## [Task details]
Search the material for the string "Chevy", then return every line where it is found.

## [Information shown]
━━━━━━━━━━
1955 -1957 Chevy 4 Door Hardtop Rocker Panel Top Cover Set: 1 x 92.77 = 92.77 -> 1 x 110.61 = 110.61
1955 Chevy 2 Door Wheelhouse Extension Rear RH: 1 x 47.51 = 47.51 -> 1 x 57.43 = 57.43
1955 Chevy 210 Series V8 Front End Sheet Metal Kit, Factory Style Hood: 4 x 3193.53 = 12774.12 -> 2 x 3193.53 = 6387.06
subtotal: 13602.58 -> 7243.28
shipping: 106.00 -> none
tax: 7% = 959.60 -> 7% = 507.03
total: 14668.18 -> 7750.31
━━━━━━━━━━
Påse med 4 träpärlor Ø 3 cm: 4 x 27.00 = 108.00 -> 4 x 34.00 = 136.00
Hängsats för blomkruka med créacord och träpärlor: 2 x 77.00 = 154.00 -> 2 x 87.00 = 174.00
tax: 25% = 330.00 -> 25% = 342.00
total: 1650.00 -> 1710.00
━━━━━━━━━━
## [Solution below]
1955 -1957 Chevy 4 Door Hardtop Rocker Panel Top Cover Set: 1 x 92.77 = 92.77 -> 1 x 110.61 = 110.61
1955 Chevy 2 Door Wheelhouse Extension Rear RH: 1 x 47.51 = 47.51 -> 1 x 57.43 = 57.43
1955 Chevy 210 Series V8 Front End Sheet Metal Kit, Factory Style Hood: 4 x 3193.53 = 12774.12 -> 2 x 3193.53 = 6387.06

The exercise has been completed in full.